Work to be completed.
Out of the lines below, please list those that hold the string "Token".

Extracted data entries
[Start of section]

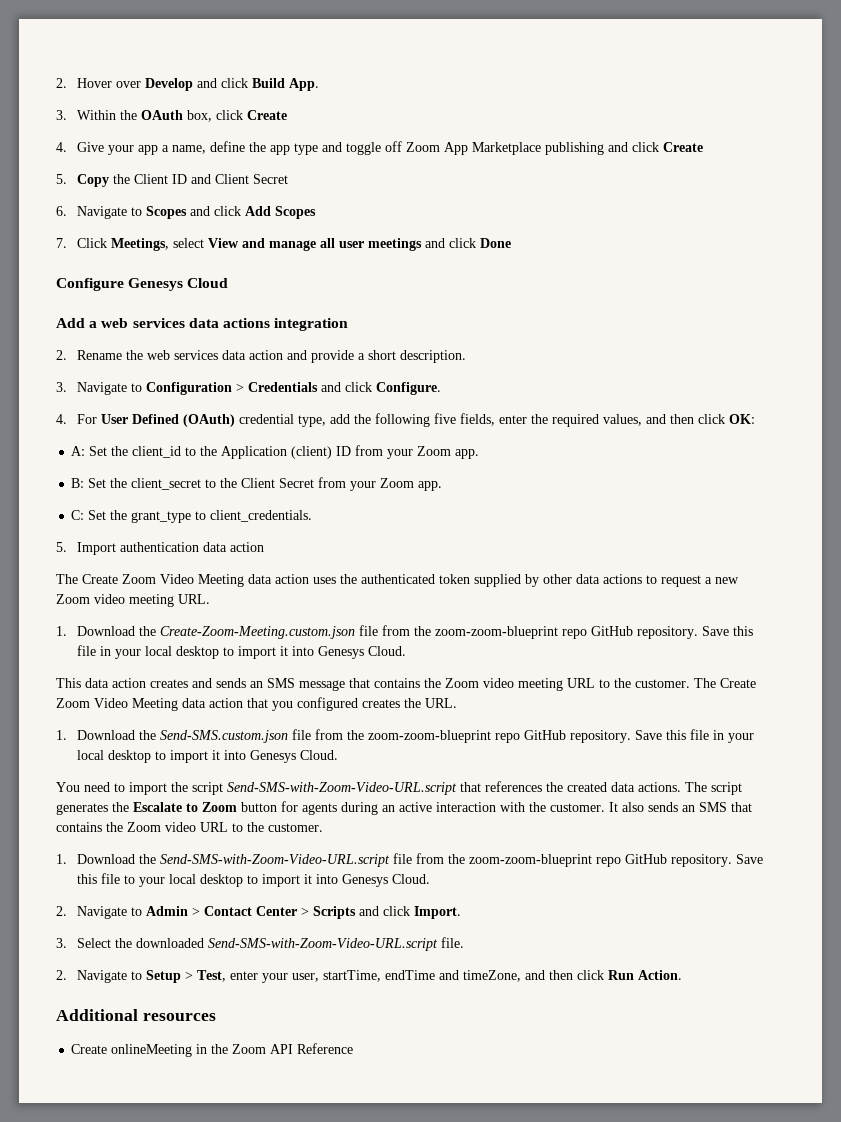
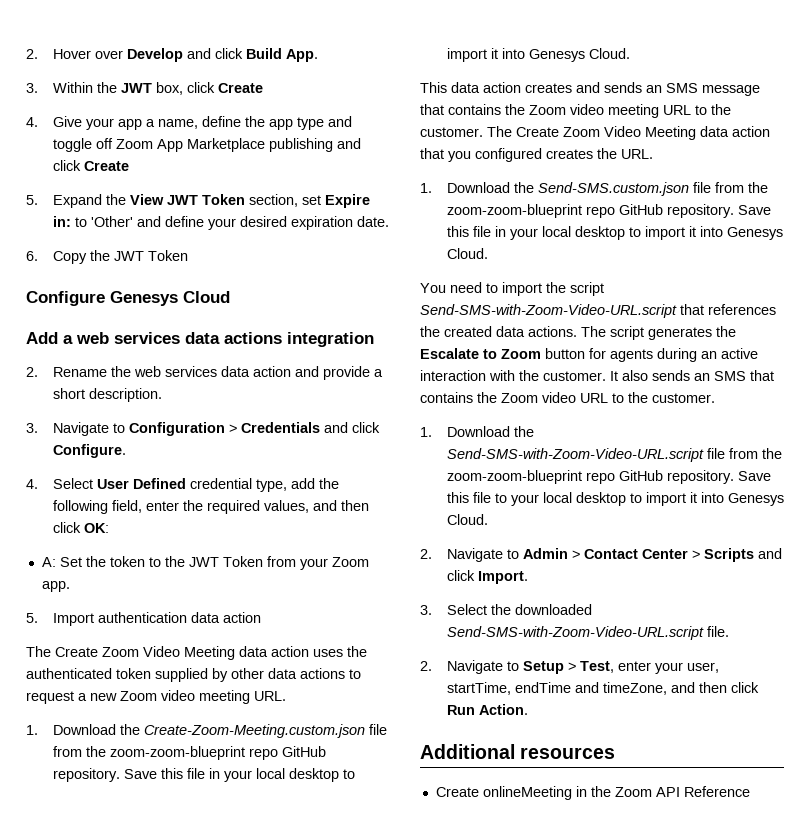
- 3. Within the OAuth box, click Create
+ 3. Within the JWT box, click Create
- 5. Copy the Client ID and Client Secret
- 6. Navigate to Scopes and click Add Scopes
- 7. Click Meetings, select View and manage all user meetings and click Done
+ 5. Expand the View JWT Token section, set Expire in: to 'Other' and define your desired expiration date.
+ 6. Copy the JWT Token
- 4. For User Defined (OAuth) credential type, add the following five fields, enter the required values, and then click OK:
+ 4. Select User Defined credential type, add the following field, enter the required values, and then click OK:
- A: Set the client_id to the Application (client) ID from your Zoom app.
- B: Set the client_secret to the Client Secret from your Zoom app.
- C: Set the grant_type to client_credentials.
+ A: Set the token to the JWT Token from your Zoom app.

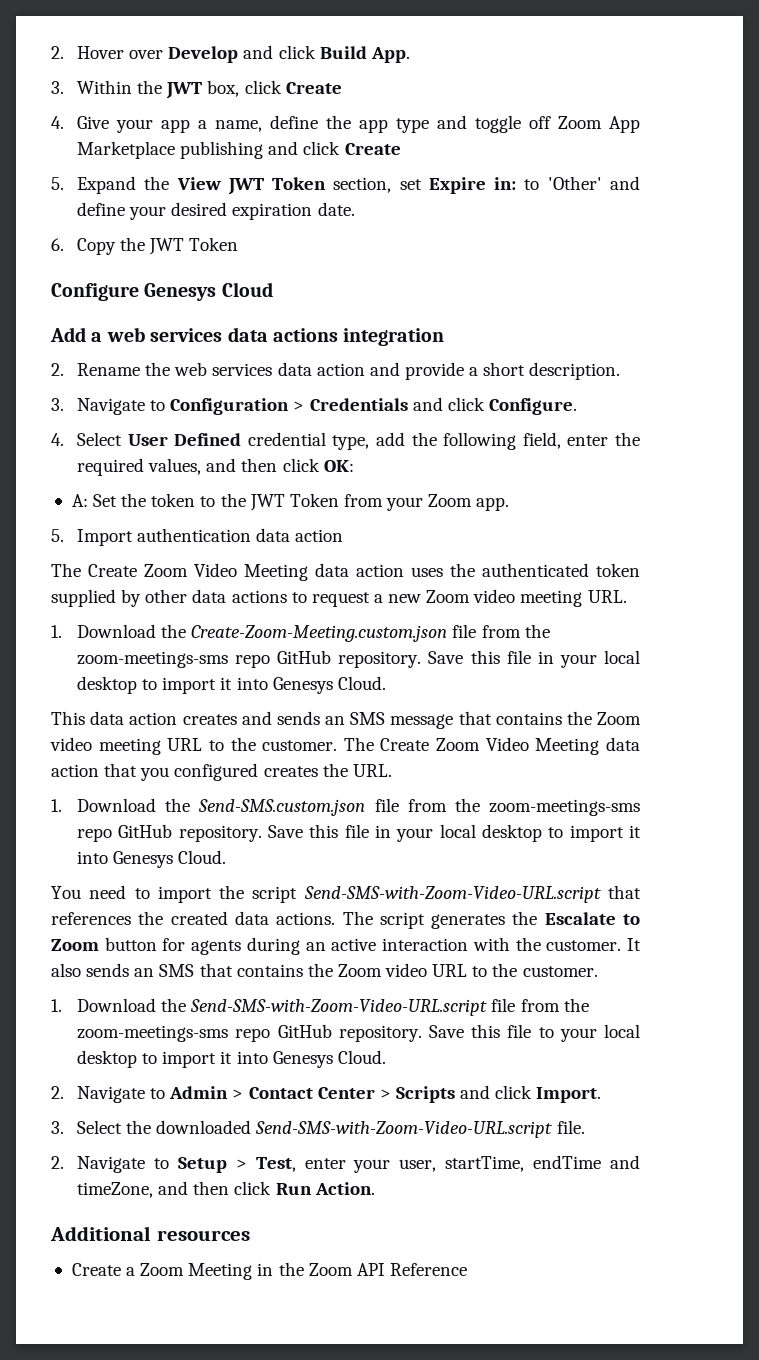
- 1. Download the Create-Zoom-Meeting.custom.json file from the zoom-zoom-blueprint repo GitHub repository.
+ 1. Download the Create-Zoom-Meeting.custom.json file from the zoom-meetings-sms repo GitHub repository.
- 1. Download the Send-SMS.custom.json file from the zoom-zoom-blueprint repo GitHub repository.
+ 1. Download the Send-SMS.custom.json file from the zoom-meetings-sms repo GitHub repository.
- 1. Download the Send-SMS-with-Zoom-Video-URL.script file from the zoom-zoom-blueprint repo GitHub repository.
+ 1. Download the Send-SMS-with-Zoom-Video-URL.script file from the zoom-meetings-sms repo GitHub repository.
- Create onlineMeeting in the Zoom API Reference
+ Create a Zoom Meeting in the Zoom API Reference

[End of section]

Reply.
+ 5. Expand the View JWT Token section, set Expire in: to 'Other' and define your desired expiration date.
+ 6. Copy the JWT Token
+ A: Set the token to the JWT Token from your Zoom app.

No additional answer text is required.